ふたり。-Triangle Love の果てに

前方に人の気配を感じて、傘を少し持ち上げた。


そこには黒い傘、黒いスーツに身を包んだ男が立っていた。


傍らには女…


その横顔を見て、どくん、と大きく胸が波打った。


俺の視線に気付いた男が、ゆっくりと顔をこちらに向けた。


「勇作」


その声の主が立っているのは、紛れもなく「片桐家」の墓の前だ。


続いて連れの女が俺を見て、目を大きくした。


「お兄ちゃん…」


喉の奥が焼けるように痛むのを感じながら、搾り出すように俺は訊いた。


「ふたりそろって、ここで何を?」


「何をって…今日は月命日だから」と真琴が答えた。


あの駐車場にあった高級車は泰輔兄さんのものか、と妙に納得する自分と、なんで彼がここに真琴と一緒にいるんだ、圭条会の人間に参ってもらう筋合いなどない、という怒りを必死で抑えている自分がいた。

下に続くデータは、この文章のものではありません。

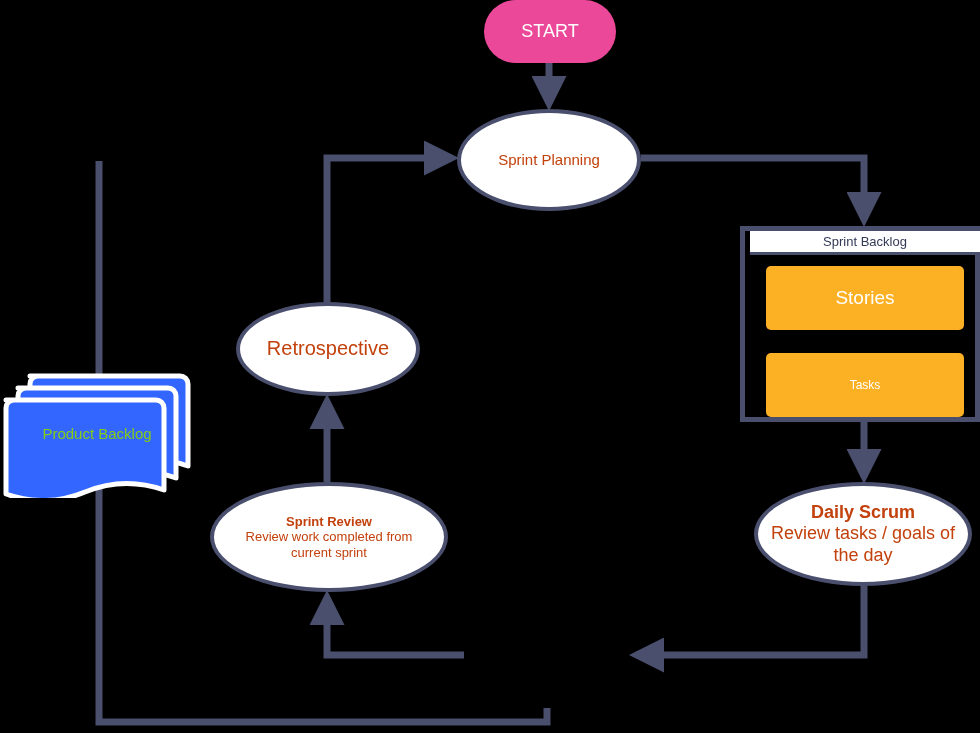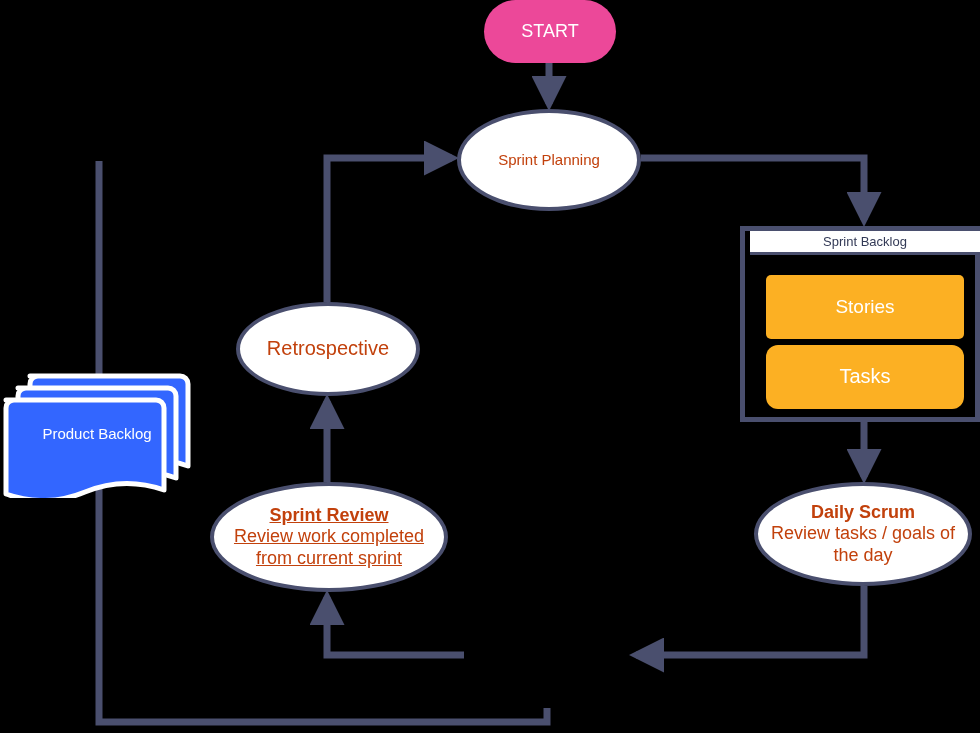--- a/index.html
+++ b/index.html
@@ -56,21 +56,21 @@
   }
   .ellipse .lbl {
     line-height: 1.18;
     padding: 0 10px;
   }
 
   #sprint-planning { left: 457px; top: 109px; width: 184px; height: 102px; font-size: 15px; }
   #sprint-planning .lbl { font-weight: normal; }
   #retrospective  { left: 236px; top: 302px; width: 184px; height: 94px; font-size: 20px; }
   #retrospective .lbl { font-weight: normal; }
-  #sprint-review  { left: 210px; top: 482px; width: 238px; height: 110px; font-size: 18px; text-decoration: underline; }
+  #sprint-review  { left: 210px; top: 482px; width: 238px; height: 110px; font-size: 13px; }
   #story-time     { left: 464px; top: 602px; width: 166px; height: 106px; font-size: 14.5px; }
   #daily-scrum    { left: 754px; top: 482px; width: 218px; height: 104px; font-size: 18px; }
 
   
   #sprint-backlog {
     left: 740px; top: 226px;
     width: 240px; height: 196px;
     border: 5px solid #4A4F6E;
     background: #000000;
     display: block;
@@ -89,56 +89,56 @@
     color: #333a56;
     font-size: 13px;
   }
   #sprint-backlog .sb-body {
     position: absolute;
     left: 5px; top: 27px;
     width: 230px; height: 159px;
     display: flex;
     flex-direction: column;
     align-items: center;
-    justify-content: center;
+    justify-content: space-between;
     gap: 6px;
     padding-top: 8px;
     box-sizing: border-box;
   }
   .sb-item {
     width: 198px;
     height: 64px;
     background: #FCB023;
     border-radius: 5px;
     display: flex;
     align-items: center;
     justify-content: center;
     color: #ffffff;
   }
   .sb-item.big { font-size: 19px; }
-  .sb-item.small { font-size: 20px; border-radius: 12px; }
+  .sb-item.small { font-size: 12px; }
 
   
   #product-backlog {
     left: 2px; top: 368px;
     width: 200px; height: 130px;
     display: block;
     padding: 0;
     background: transparent;
   }
   #product-backlog svg { display: block; }
   #product-backlog .pb-label {
     position: absolute;
     left: 0; top: 0;
     width: 180px;
     height: 130px;
     display: flex;
     align-items: center;
     justify-content: center;
-    color: #ffffff;
+    color: #84cc16;
     font-size: 15px;
     padding-left: 10px;
     box-sizing: border-box;
   }
 </style>
 </head>
 <body>
 
 <div id="canvas">
 

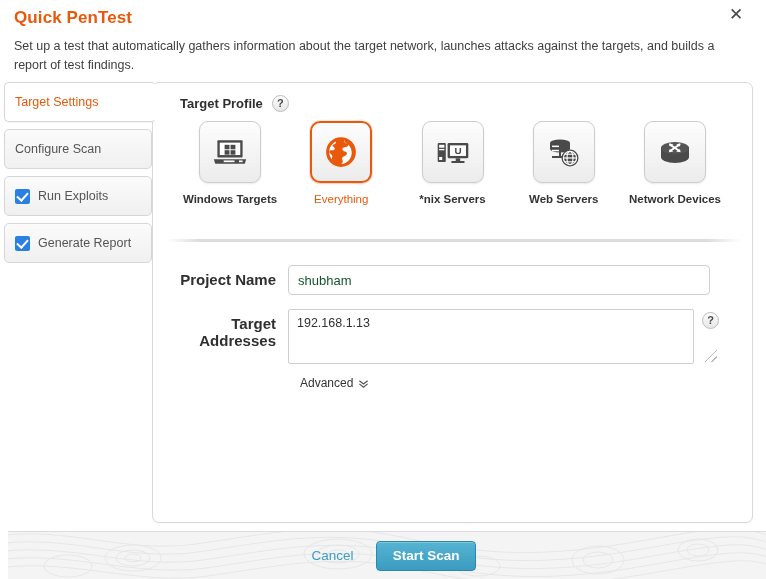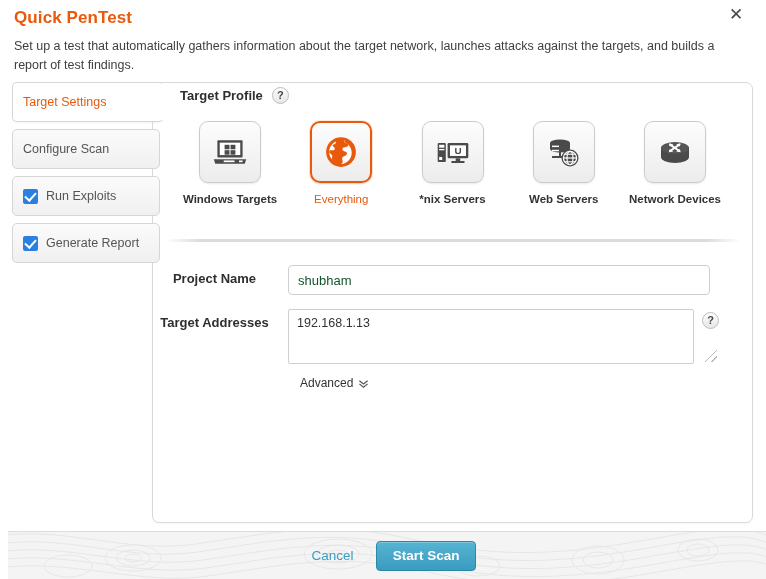--- a/index.html
+++ b/index.html
@@ -58,21 +58,21 @@
   .body-area {
     position: absolute;
     left: 0; top: 82px;
     width: 766px;
     height: 449px;
   }
 
   
   .tab-rail {
     position: absolute;
-    left: 12px; top: 0;
+    left: 4px; top: 0;
     width: 148px;
   }
   .tab-item {
     position: relative;
     height: 40px;
     margin-bottom: 7px;
     border: 1px solid #d6d6d6;
     border-radius: 5px;
     background: linear-gradient(to bottom, #fbfbfb 0%, #f0f0f0 100%);
     display: flex;
@@ -120,21 +120,21 @@
     width: 601px;
     height: 441px;
     background: #ffffff;
     border: 1px solid #d9d9d9;
     border-radius: 7px;
     box-shadow: 0 1px 2px rgba(0,0,0,0.03);
   }
 
   .section-head {
     position: absolute;
-    left: 27px; top: 4px;
+    left: 27px; top: 12px;
     display: flex;
     align-items: center;
     gap: 9px;
   }
   .section-head .title {
     font-size: 13px;
     font-weight: bold;
     color: #2f2f2f;
   }
   .help-badge {
@@ -207,23 +207,23 @@
     left: 0; top: 182px;
     width: 601px;
   }
   .field-row {
     display: flex;
     align-items: flex-start;
     margin-bottom: 14px;
   }
   .field-label {
     width: 135px;
-    text-align: center;
+    text-align: right;
     padding-right: 12px;
-    font-size: 13px;
+    font-size: 15px;
     font-weight: bold;
     color: #2f2f2f;
     padding-top: 6px;
   }
   .text-input {
     width: 422px;
     height: 30px;
     border: 1px solid #cfcfcf;
     border-radius: 4px;
     padding: 0 9px;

泰輔兄さんは鼻をかくと、譲るように片桐家の墓の前から数歩退いた。


墓前に目をやると、そこには新しい菊の花。


「これはあなたが?」


あえて真琴にではなく、泰輔兄さんに問うた。


彼と一緒の真琴なんて見たくなかった。


ましてやひとつの傘に寄り添うふたりなんて。


「余計なことだとは思ったんだが」


その言葉に、俺の心の堰は一瞬にして切られた。


「余計なことだとわかってるなら、こんなことしないでください!」


張り上げた声とは裏腹に、雨の中で線香が細く白い煙を静かに燻らせている。


「こんなことで俺たちに償ってるつもりですか!?圭条会であの事件の担当にでもなったんですか?毎月花を供えに来るっていう役をあてがわれましたか!?第一、ここに花を供えたからといって、手を合わせたからといって、あんたたち組織が両親を殺した罪は消えない!!」


俺は叫びながら彼に詰め寄った。


他に誰もいない墓地に、その声が響き渡る。


「お兄ちゃん!」


泰輔兄さんをかばうように、進み出る真琴。


「やめて、そんなふうに彼を責めるのは」


「おまえは彼があの事件に関係ないとでも?いい加減にするんだ!」


もう止めることなどできなかった。


ここ数ヶ月の間に積もりに積もったこの思いをぶちまけるには、このふたりとの再会は充分すぎるほどのきっかけだった。